Jewish Agency’s new mission: building identity

JAFI’s new mission, August 2010 Jewish Observer

At JAFI Assembly, Sharansky lauds Partnership With Israel program

Photo: Marshall Weiss
JAFI Chairman Natan Sharansky (R) listens as Israeli President Shimon Peres opens the JAFI Assembly, June 20 in Jerusalem

Photos and Story By Marshall Weiss, The Dayton Jewish Observer

Faced with the end of mass rescue- and-relief aliyah, the Jewish Agency for Israel’s board of governors voted at its assembly in Jerusalem to shift its mission to building Jewish identity among Israeli and Diaspora Jews.

According to JAFI spokesperson Jacob Dallal, the June 23 vote took place after a three-hour debate; only one of the 120 board members cast a dissenting vote. The board of governors comprises representatives of the Jewish Federations of North America, Keren Hayesod (United Israel Appeal), and the World Zionist Organization.

JAFI receives 75 percent of oversees funding channeled through Jewish Federations of North America. In 2009, this amounted to about $100 million, a figure sharply lower than previous years because of declines in Federation annual campaigns.

“In an era when aliyah is a matter of choice rather than duress, strengthening identity among young Jews will increase the number of those who choose to make Israel their home,” said JAFI Chairman Natan Sharansky at the opening session of the assembly, on June 20.

He added that JAFI will continue to provide aliyah and absorption for Jews in danger around the world.

“We are involved with every family from Yemen which comes,” Sharansky said. “We are involved with every family from Iran which does and which doesn’t come…And of course, we have to think about Turkey and Kyrgyzstan and some other places. And we do this every day. We have good people in the field. But 94 percent, the overwhelming majority of Jews, live in freedom. And they must make a free choice. And this free choice they will do if they feel they connect to their people, to their heritage and to their country.”

In 1929, the World Zionist Organization founded JAFI to “assist in the establishment of a Jewish national home.” Since 1948, JAFI has resettled more than 3 million Jews to Israel.
JAFI will now work out the specifics and budget for the new plan. In October, it will present its proposed programming and budget to its board of governors.

“We were once a people without a homeland,” said Misha Galperin, JAFI’s new head of global external affairs. “We can’t become a homeland without a people.”

Photo: Marshall Weiss
Israeli Prime Minister Benjamin Netanyahu offers his support for JAFI’s new mission, June 22, Jerusalem

Addressing the assembly on June 22, Israeli Prime Minister Benjamin Netanyahu expressed his support for JAFI’s new strategy with a charge: “Within five years, every young Jew who wants to visit Israel will be able to come to be here.”

Sharansky pointed to JAFI’s Partnership With Israel program as a model of success for building Jewish identity.

“(The Partnership) gives a lot of discovery, one-on-one to both sides, a discovery that we are part of a bigger story, part of one Jewish identity,” Sharansky said in his opening remarks to the assembly.

“In Modi’in, in the schools, now they are teaching the history of Jews in the Diaspora. It didn’t happen because the minister or the government decided it. It became as a result of the Partnerships.”

Sharansky also held up JAFI’s programs which bring young Israeli emissaries to the United States, including summer camps through Partnership’s Reverse Kefiada program.

“It is important for the kids in Baltimore, Toronto or New Jersey to feel the breath of Israeli lives,” he said. “But do you know how important it is for this young Israeli boy, who went to a normal successful Tel Aviv or Ra’anana school, to discover that there is a (Diaspora) Jewish community, to understand that day to day, living with Jew and non-Jew and to stay a Jew is a very important decision, which he doesn’t have to make? He has a lot to learn from this Jew from the Diaspora. And he becomes more deeply proud of the role of Israel — that he himself is part of a bigger story than all of his successes in Israel as a good pupil.”
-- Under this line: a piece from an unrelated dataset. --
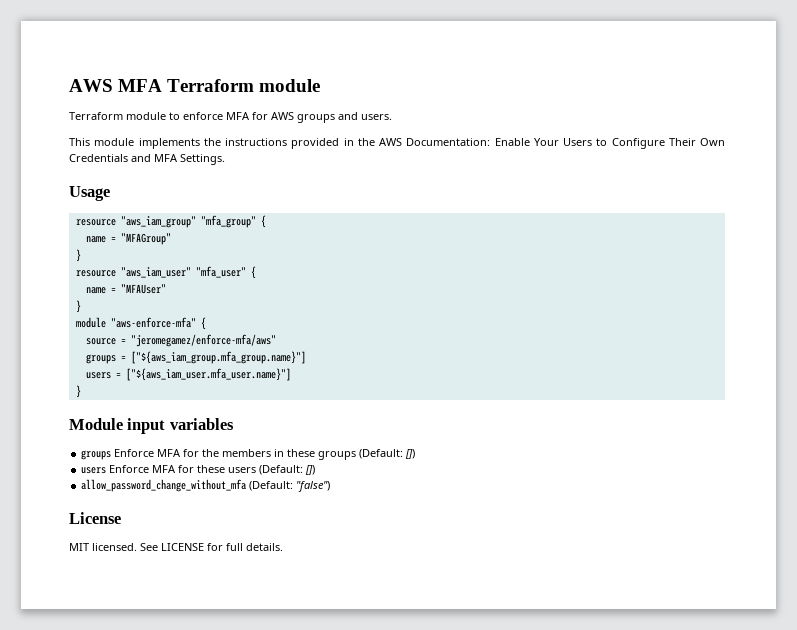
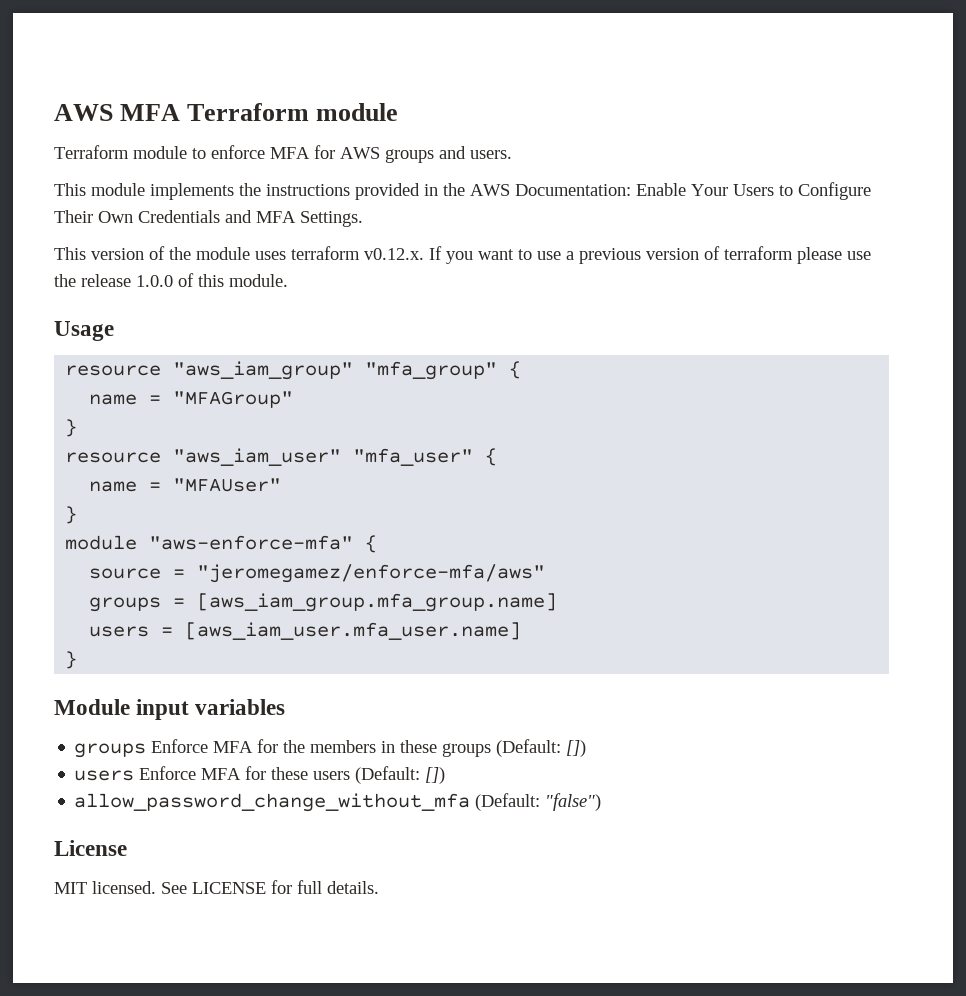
(225, 159) none -> [54,246,871,264] [54,273,288,287] // This version of the module uses terraform v0.12.x. If you want to use a previous version of terraform please use the release 1.0.0 of this module.
[130,351,306,364] ["${aws_iam_group.mfa_group.name}"] -> [197,593,558,612] [aws_iam_group.mfa_group.name]
[125,368,291,381] ["${aws_iam_user.mfa_user.name}"] -> [185,622,522,640] [aws_iam_user.mfa_user.name]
Dayton’s Jewish Federation is one of 16 in the central United States connected to the Western Galilee region through Partnership and its people-to-people, cultural and medical exchanges.

At the National Partnership Conference prior to the JAFI assembly, Sharansky presented the Central Consortium with an award for its Tri-Teen Project.
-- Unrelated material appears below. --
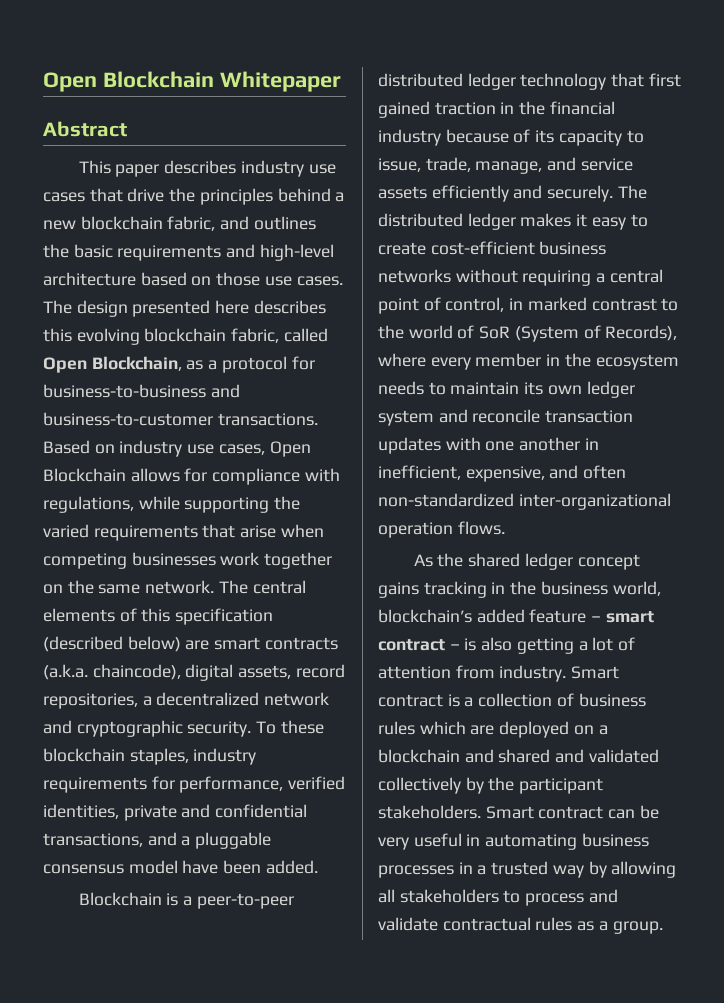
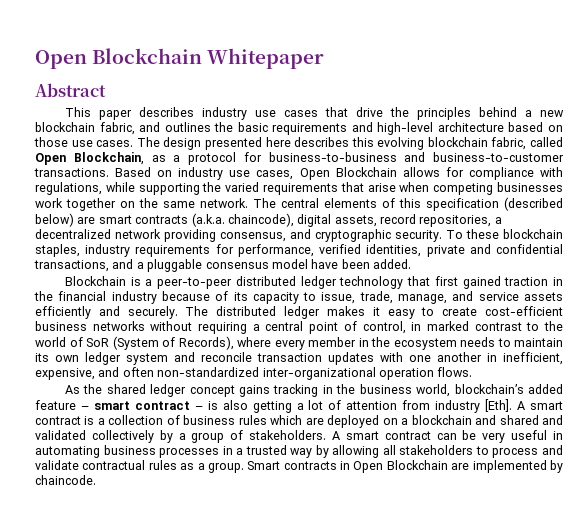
(330, 699) none -> [164,229,286,242] providing consensus,
[499,665,620,682] industry. Smart -> [435,399,563,413] industry [Eth]. A smart
[488,777,604,794] [378,805,534,819] the participant stakeholders. Smart -> [178,430,379,443] a group of stakeholders. A smart
(663, 927) none -> [247,460,563,473] [35,475,96,485] Smart contracts in Open Blockchain are implemented by chaincode.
Also during the week before the assembly, members of the Central Consortium Partnership — including Dayton Partnership Chair Irvin Moscowitz — met in the Western Galilee to celebrate the Bar Mitzvah of Partnership, look to the future, and allocate funds for next year.
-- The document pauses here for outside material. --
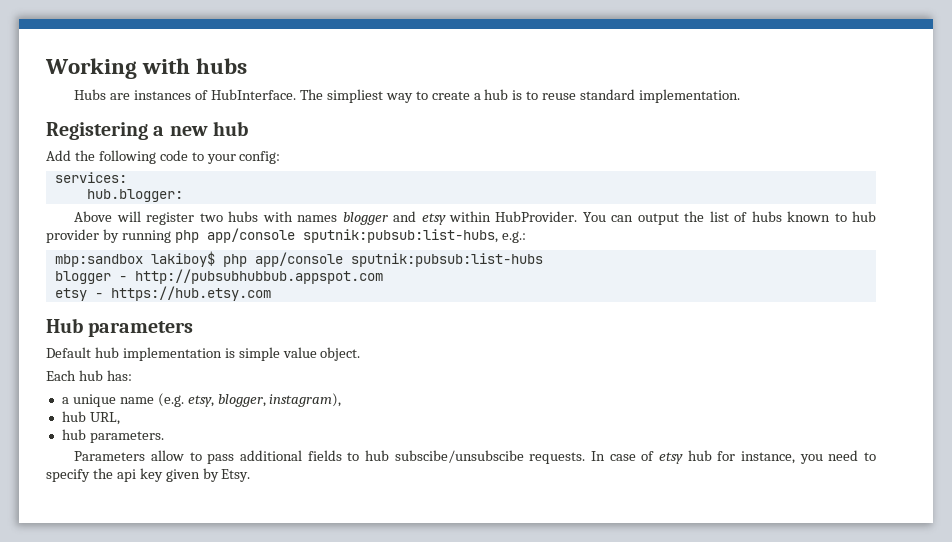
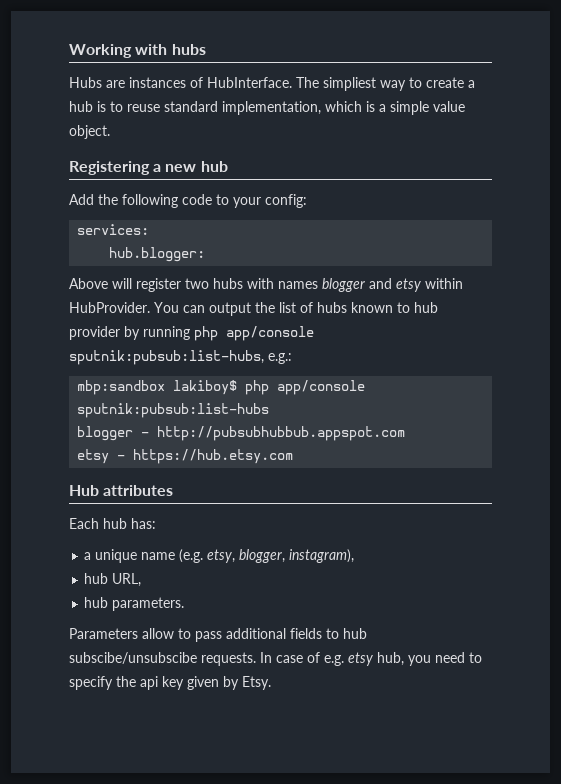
[639,89,741,103] implementation. -> [222,101,465,115] [69,125,110,139] implementation, which is a simple value object.
[88,321,194,337] [46,347,361,361] parameters // Default hub implementation is simple value object. -> [103,485,174,496] attributes
[659,450,796,464] etsy hub for instance, -> [324,652,404,666] e.g. etsy hub,

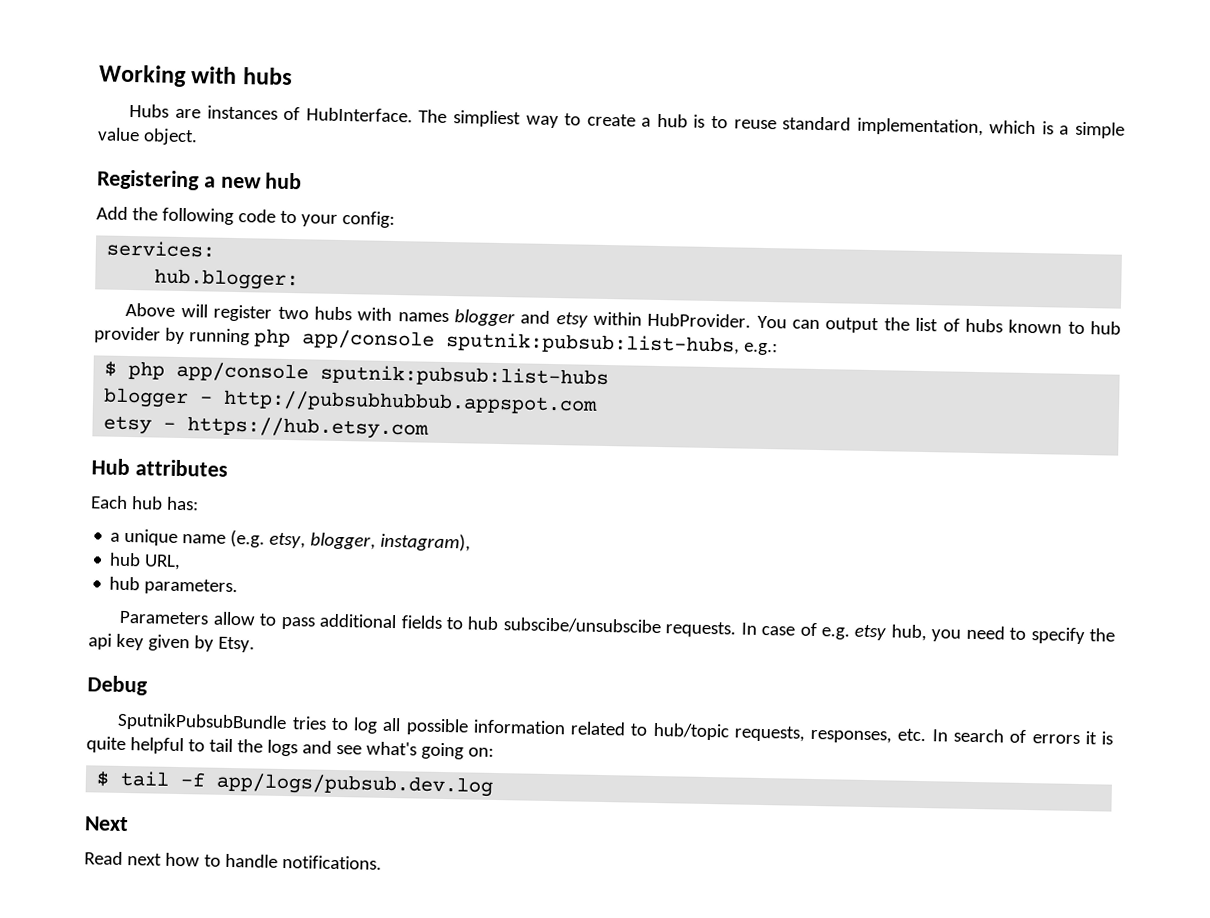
[77,380,238,395] mbp:sandbox lakiboy$ -> [104,360,118,377] $
(271, 683) none -> [87,675,148,696] [117,712,1113,745] [86,736,494,760] [96,770,494,797] [84,816,129,832] [84,851,382,870] // Debug // SputnikPubsubBundle tries to log all possible information related to hub/topic requests, responses, etc. In search of errors it is quite helpful to tail the logs and see what's going on: // $ tail -f app/logs/pubsub.dev.log // Next // Read next how to handle notifications.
“We toured a lot of the sites where our programs are occurring,” Moscowitz said, “including the four-story underground part of the Western Galilee Hospital, which will be state-of-the-art for hospital security in Israel.”

Photo: Marshall Weiss
Though JAFI will shift its focus to Jewish identity, it will continue to handle aliyah and absorption for Diaspora Jews, such as this group of almost 700 olim, shown during their arrival ceremony in Jerusalem on June 21. Among them were 12 Jews from Kyrgyzstan, which is stricken with ethnic violence.